RTI-120

Identifiers
- IUPAC name Phenyl (1R,2S,3S,5S)-3-(4-methylphenyl)-8-methyl-8-azabicyclo[3.2.1]octane-2-carboxylate;
- CAS Number: 146145-20-2;
- PubChem CID: 10109793;
- ChemSpider: 34948082;
- UNII: 532Y5K4NMA;
- CompTox Dashboard (EPA): DTXSID80569584 ;

Chemical and physical data
- Formula: C_{22}H_{25}NO_{2}
- Molar mass: 335.447 g·mol^{−1}
- 3D model (JSmol): Interactive image;
- SMILES CN1[C@@H]2C[C@H](C3=CC=C(C)C=C3)[C@H](C(OC4=CC=CC=C4)=O)[C@H]1CC2;
- InChI InChI=1S/C22H25NO2/c1-15-8-10-16(11-9-15)19-14-17-12-13-20(23(17)2)21(19)22(24)25-18-6-4-3-5-7-18/h3-11,17,19-21H,12-14H2,1-2H3/t17-,19+,20+,21-/m0/s1; Key:HIQHQNWJRSNELD-KCLUMXDGSA-N;

= RTI-120 =

Chemical compound

RTI-120 ((–)-2β-carbophenoxy-3β-(p-tolyl)tropane or RTI-4229-120) is a phenyltropane derivative which acts as a reasonably selective dopamine reuptake inhibitor, along with weaker inhibition of noradrenaline and serotonin reuptake.

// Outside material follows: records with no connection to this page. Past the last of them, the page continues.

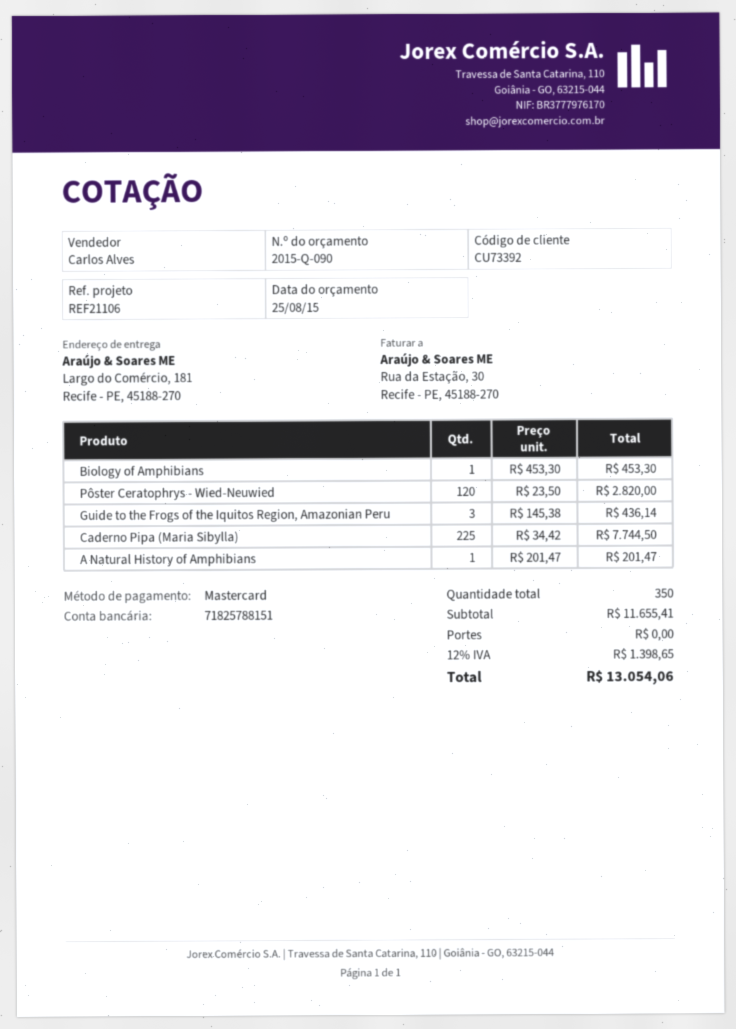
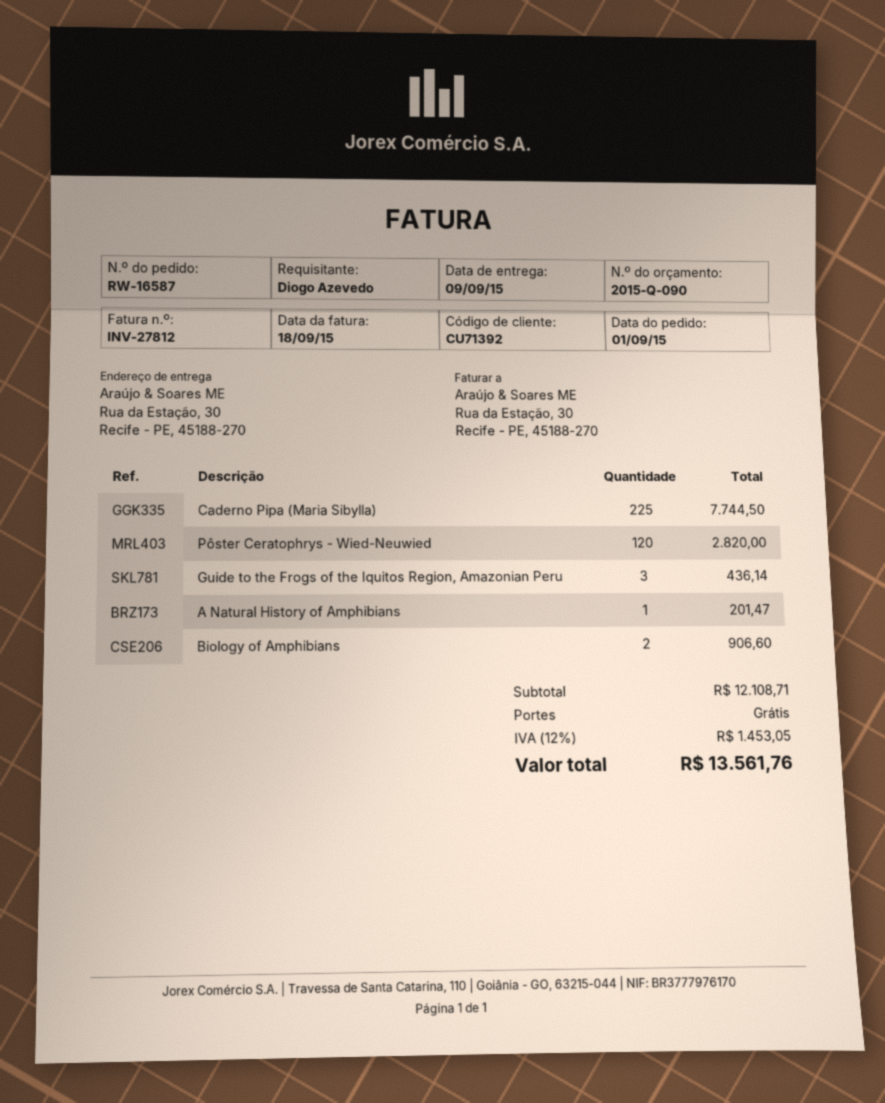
customer number: CU73392 -> CU71392
ship to: Largo do Comércio, 181, Recife - PE, 45188-270 -> Rua da Estação, 30, Recife - PE, 45188-270
Biology of Amphibians: 1 for 453.30 -> 2 for 906.60
subtotal: 11655.41 -> 12108.71
tax: 12% = 1398.65 -> 12% = 1453.05
total: 13054.06 -> 13561.76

It has a reasonably fast rate of occupancy of dopamine transporters in the brain, though slower than that of cocaine itself. RTI-120 has a short duration of action, along with other p-methyl substituted phenyltropanes such as RTI-150, RTI-171 and RTI-199, giving it a more similar pharmacological profile to cocaine compared to longer acting analogues like RTI-121 and RTI-177.